Time Travel: How far are we?
Great Scott! Its 2015 already. So that means this is going to be the year of hoverboards, 3D hologram billboards, self-tying shoelaces and Pepsi Perfect. But most importantly, considering all the back and forth time travelling that Marty McFly and Doc Brown get to, this was supposed to be the year of time travel as well.
While a souped-up DeLorean travelling at 88mph was enough to catapult the McFly-Brown duo through the folds of space and time, how far along are we on that route in real life?
As far as theory is concerned, there are quite a few ways we can travel through time- both forwards and back. Among the most popular is the warmhole theory proposed by our favorite messy haired nerd- Albert Einstein. He suggested the existence of wormholes (or, more formally, Einstein-Rosen Bridge) that can essentially connect two distance points in space and time via a shortcut. To put it simply, imagine a piece of paper with two points, A and B, marked on the top and the bottom. Now, to move from A to B, we'd have to travel the entire distance between these points.
However, if the page was folded such that the two points are connected, then we could travel instantaneously between the two. This, in essence, is the logic behind wormhole based time travel.
There are problems though- we have zero practical evidence of wormholes existing, and we haven't yet been able to generate a wormhole by ourselves either. And even if we did, we could only travel as far back into time as the point when the wormhole was created. So, climbing into a portal through space-time and going frolicking with the dinosaurs is still very much in the realms of fantasy.

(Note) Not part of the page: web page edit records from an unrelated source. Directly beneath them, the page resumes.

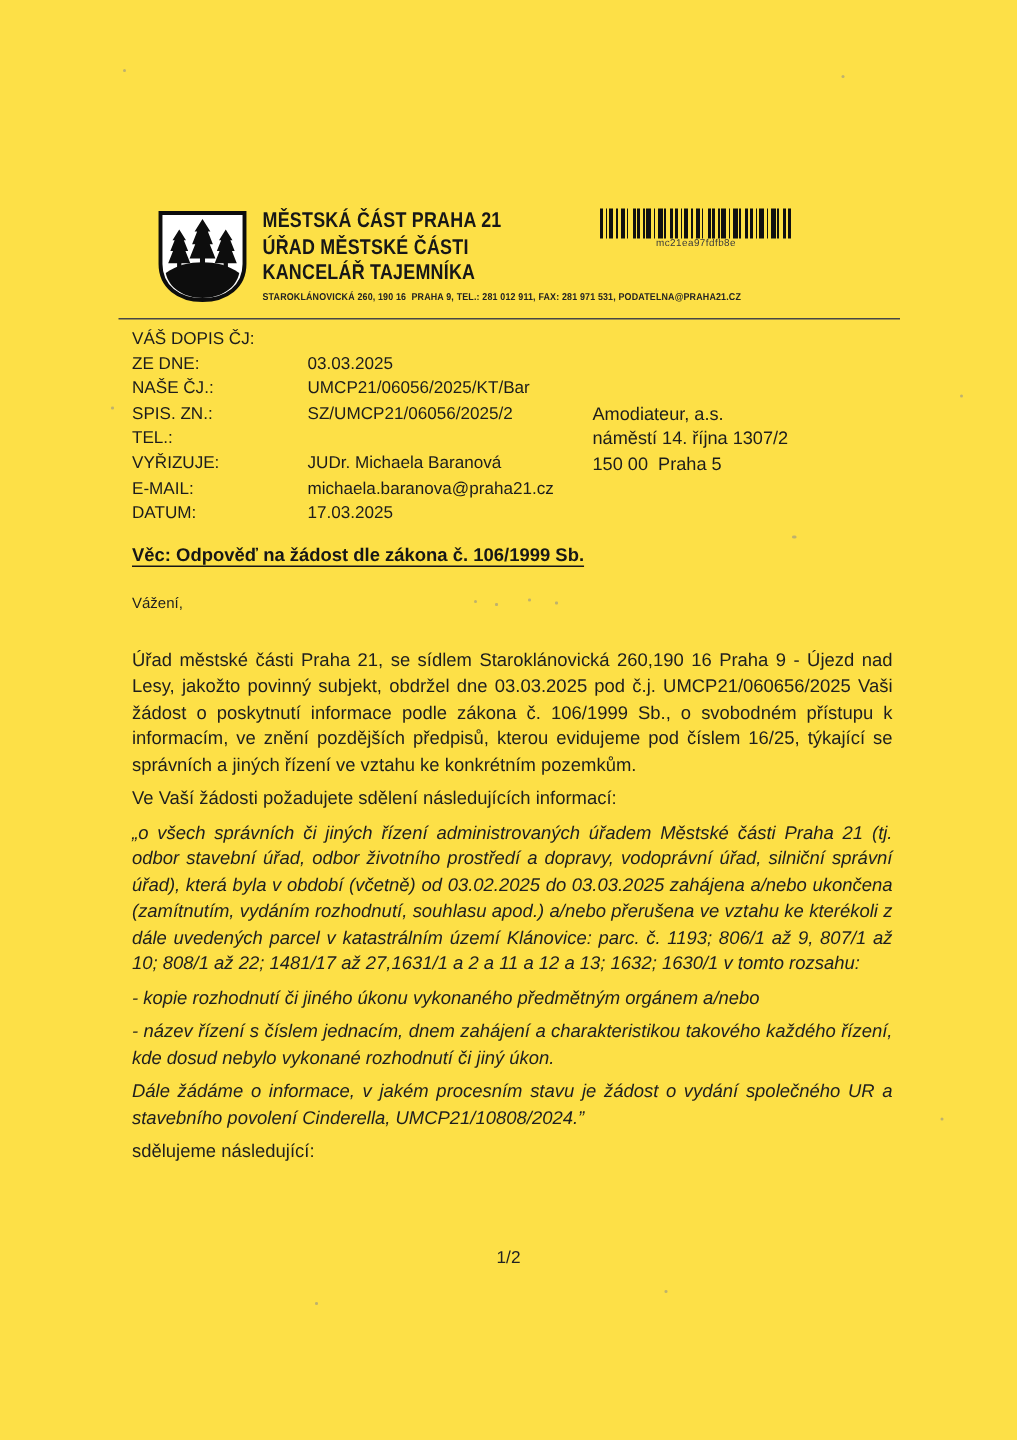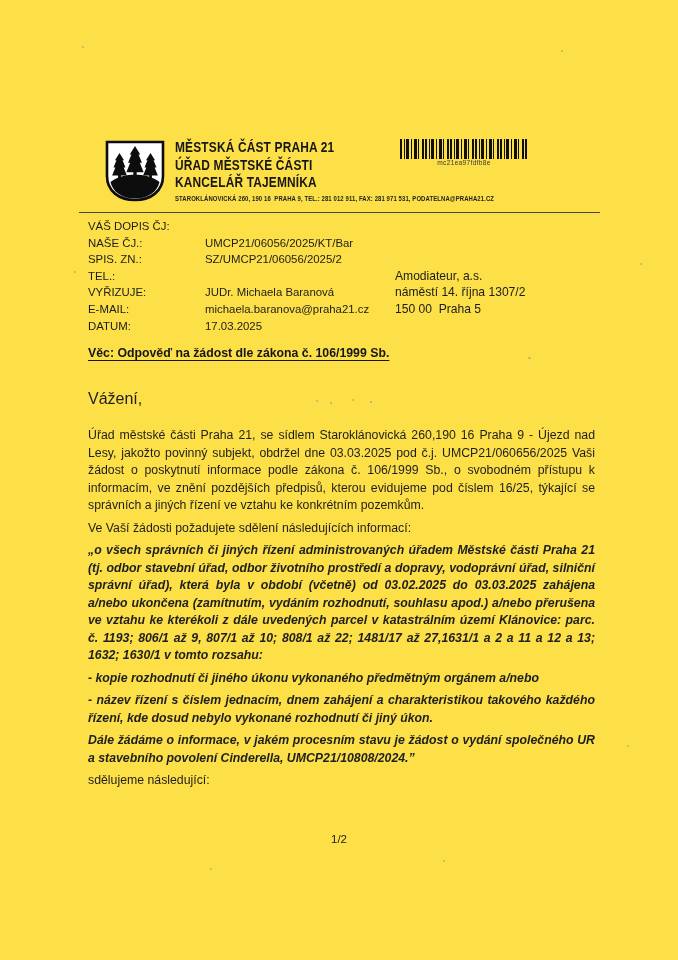"ZE DNE: 03.03.2025" div.meta-row { html: none -> <div> <span>ZE DNE:</span><span>03.03.2025</span> </div> }
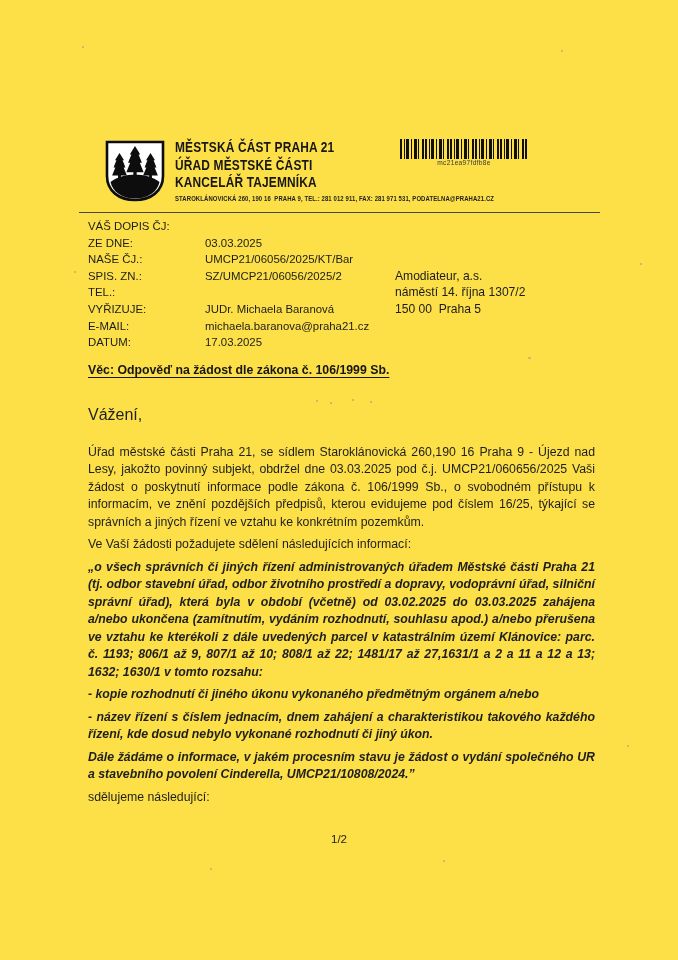"Vážení," .salutation { font-size: 16px -> 10px; margin-top: 27px -> 15px }
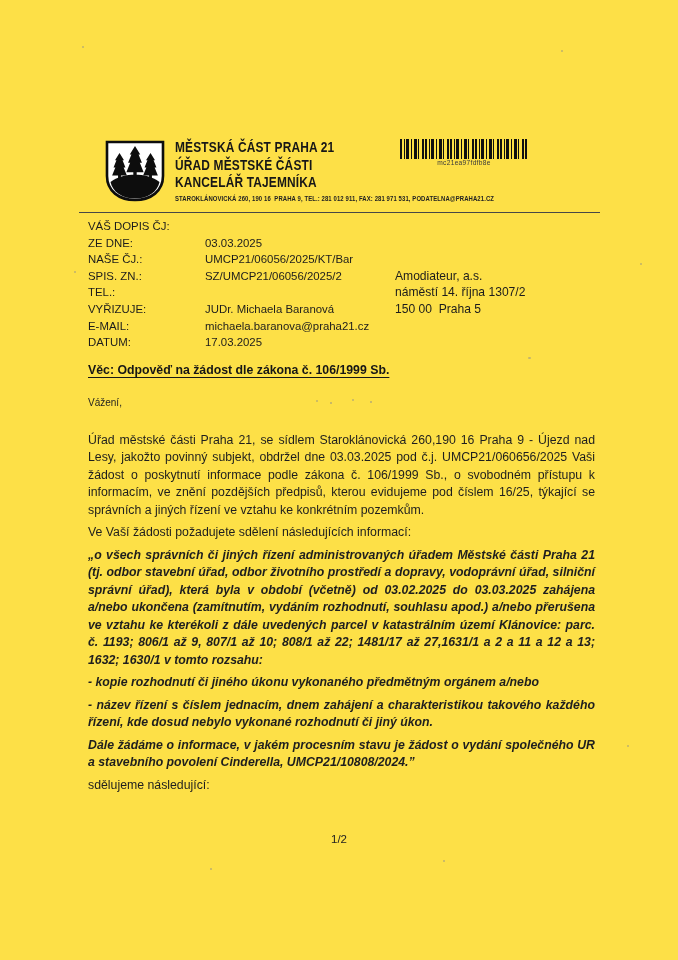"„o všech správních či jiných" p.q { font-weight: bold -> none }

There's another way you could, at least theoretically, be a time traveler. And that'd be to go out into space and keep orbiting a black hole until time actually starts going in reverse. The density of a super massive black hole can have significant impact on time- according to theories, If a spaceship were to orbit a black hole, those on board would only experience eight minutes of time for every 16-minute orbit.
In words of our other favorite nerd, Stephen Hawking, "Around and around they'd go, experiencing just half the time of everyone far away from the black hole. The ship and its crew would be travelling through time. Imagine they circled the black hole for five years. Ten years would pass elsewhere. When they got home, everyone on Earth would have aged five years more that they had."

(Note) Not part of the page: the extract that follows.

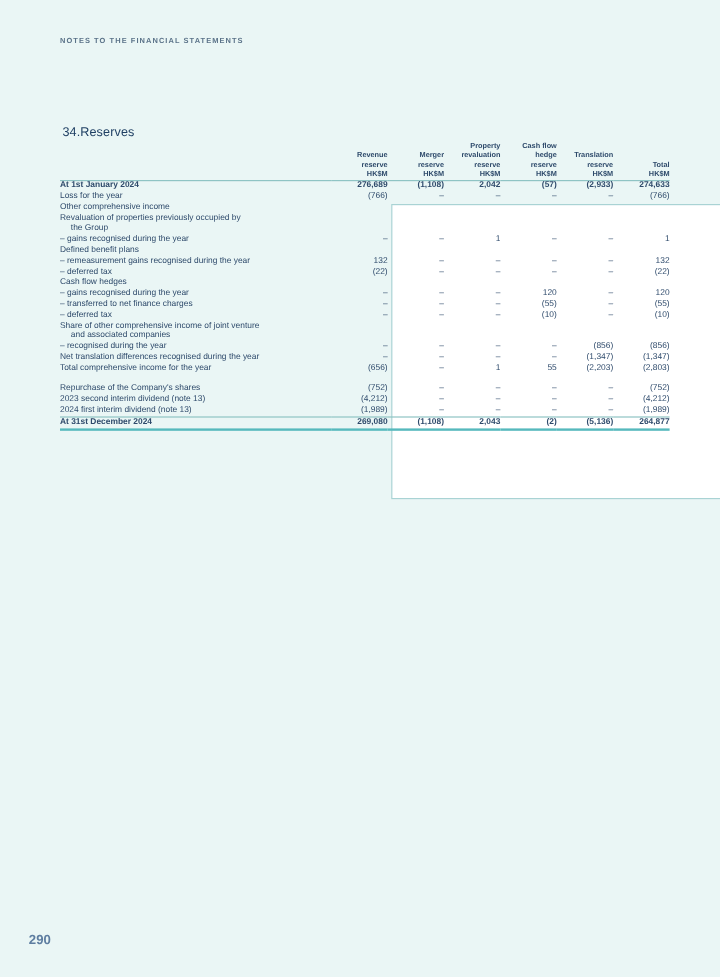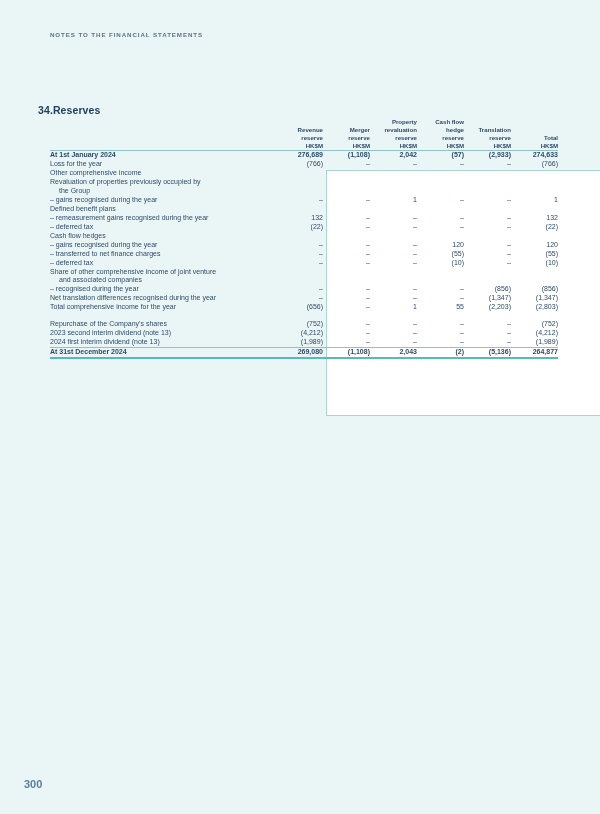"34.Reserves" .note-title { font-weight: 700 -> 400; left: 38px -> 52px }
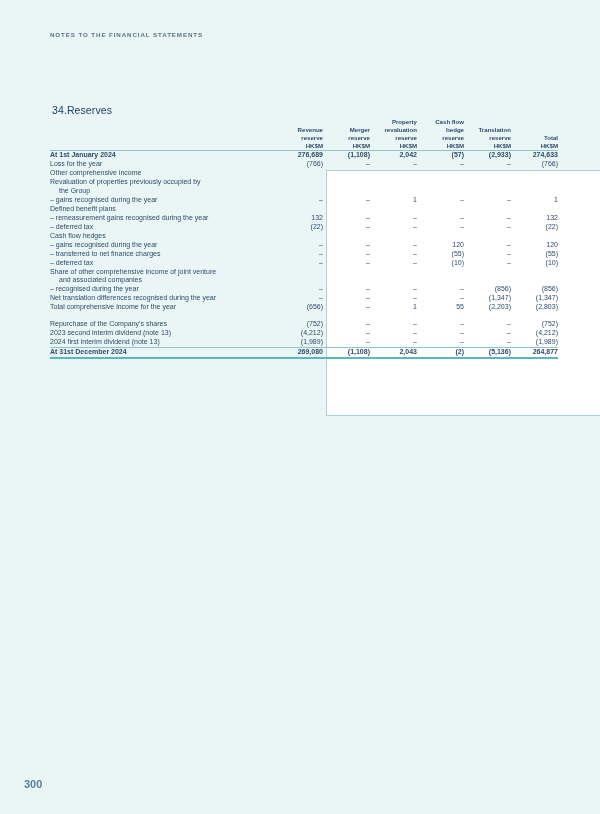"300" div.page-number { text: 300 -> 290 }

The problem: black holes have significantly more attractive power than Emilia Clarke in all her Khaleesi glory, and as such, chances are your spaceship would respond to the attraction like a moth diving for flames and be dragged down into the black abyss, never to be seen again.
And if that deters you, there's always the option to travel in something that can outpace even light. It means you'd need to move at speeds exceeding 299,792 km per second. The idea is that if you can move fast enough, the clocks will become slow relative to people who are slow. Move faster than the speed of light and the clocks could slow down enough that you could potentially come back a few thousand years in the future.
The only issue is that one of the most fundamental principles of physics states that nothing can travel as fast as the speed of light. But maybe, if you could kidnap Flash, Speedy Gonzalez and the RoadRunner and duct tape them to your rocket powered Bugatti, maybe you could make some headway into hurtling through time.
While there are a myriad other theories of time travel that have been testified and vouched, we still haven't made much headway into implementing these theories in real life. Chances are that time travelling may never be practically possible. But then again, stranger things have happened.
If only there was a way to fast forward to the point when time travelling is possible!